= Beginning of Section =
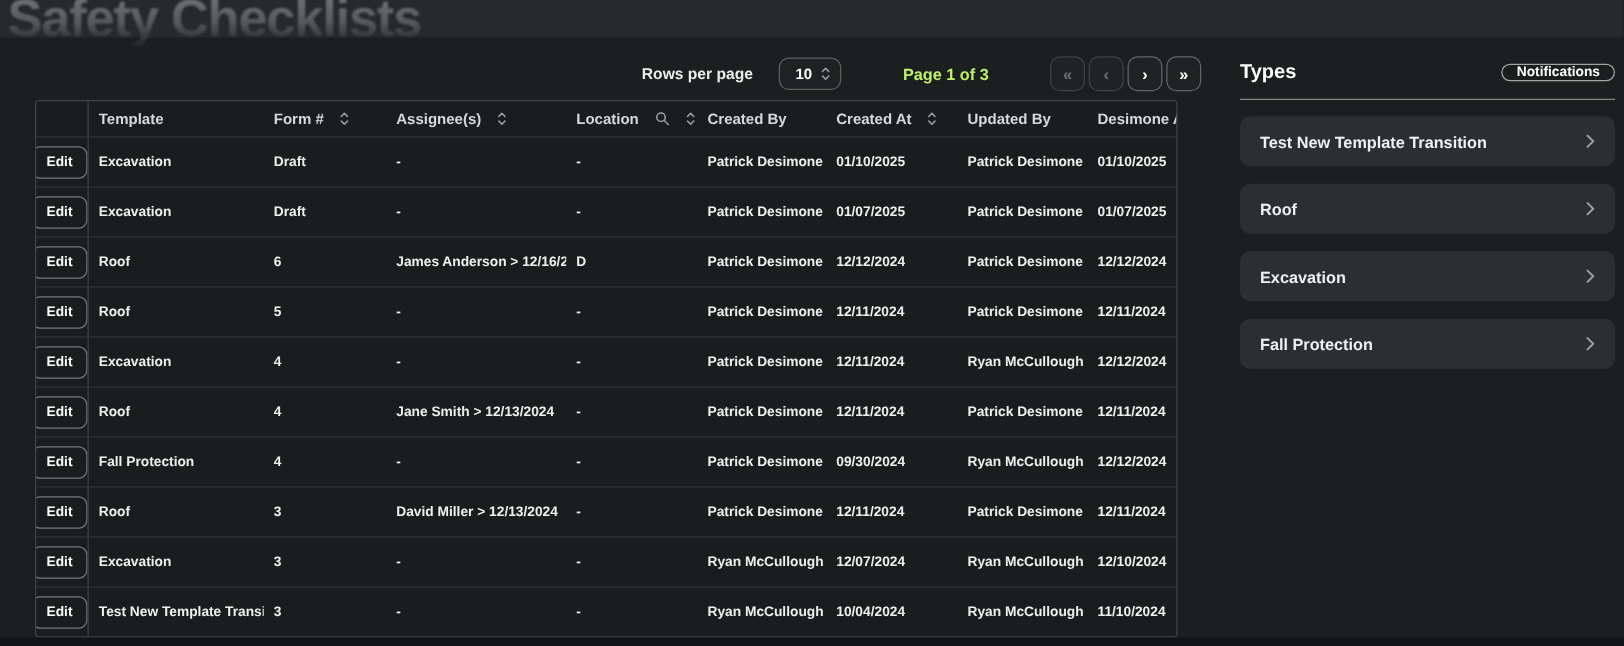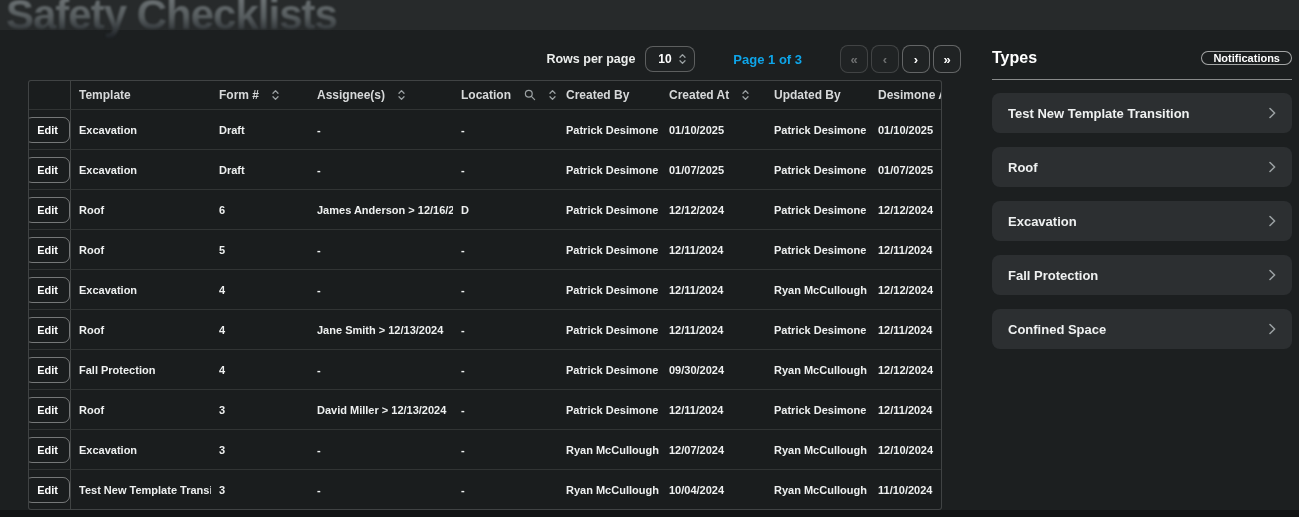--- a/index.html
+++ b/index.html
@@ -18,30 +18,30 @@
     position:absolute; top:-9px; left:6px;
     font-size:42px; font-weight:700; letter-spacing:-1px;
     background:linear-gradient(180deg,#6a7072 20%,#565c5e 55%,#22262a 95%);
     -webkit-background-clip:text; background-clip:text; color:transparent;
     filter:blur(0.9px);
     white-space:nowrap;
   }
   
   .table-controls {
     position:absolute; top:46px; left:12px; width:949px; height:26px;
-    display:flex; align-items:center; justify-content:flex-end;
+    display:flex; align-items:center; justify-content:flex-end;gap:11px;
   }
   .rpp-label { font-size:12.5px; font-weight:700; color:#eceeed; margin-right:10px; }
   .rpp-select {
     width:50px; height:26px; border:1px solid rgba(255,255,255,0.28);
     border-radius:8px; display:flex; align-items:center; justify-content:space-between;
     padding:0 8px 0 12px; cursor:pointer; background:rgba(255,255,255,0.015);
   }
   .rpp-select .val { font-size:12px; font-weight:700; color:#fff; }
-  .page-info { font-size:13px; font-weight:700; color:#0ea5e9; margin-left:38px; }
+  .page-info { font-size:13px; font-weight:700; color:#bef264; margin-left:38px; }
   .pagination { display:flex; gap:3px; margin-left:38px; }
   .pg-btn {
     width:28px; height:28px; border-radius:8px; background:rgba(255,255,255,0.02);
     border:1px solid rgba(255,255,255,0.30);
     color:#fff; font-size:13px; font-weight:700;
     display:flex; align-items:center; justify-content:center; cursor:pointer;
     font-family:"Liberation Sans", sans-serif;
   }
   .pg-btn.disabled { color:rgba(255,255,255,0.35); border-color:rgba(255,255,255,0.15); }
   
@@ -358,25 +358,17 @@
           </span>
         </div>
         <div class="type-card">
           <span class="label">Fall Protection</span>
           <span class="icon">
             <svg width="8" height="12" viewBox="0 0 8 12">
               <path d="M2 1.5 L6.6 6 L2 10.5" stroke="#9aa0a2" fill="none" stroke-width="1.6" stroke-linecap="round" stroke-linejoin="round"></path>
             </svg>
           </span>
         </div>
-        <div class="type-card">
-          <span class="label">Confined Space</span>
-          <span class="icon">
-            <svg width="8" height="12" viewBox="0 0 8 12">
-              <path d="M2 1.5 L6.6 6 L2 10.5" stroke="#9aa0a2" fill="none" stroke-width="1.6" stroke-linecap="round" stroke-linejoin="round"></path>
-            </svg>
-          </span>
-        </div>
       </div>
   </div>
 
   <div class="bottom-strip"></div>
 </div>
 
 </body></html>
= End of Section =
[Assignment]: Nothing but a number should be given: how many lines in the listing hold the word "content".

[Task response]: 4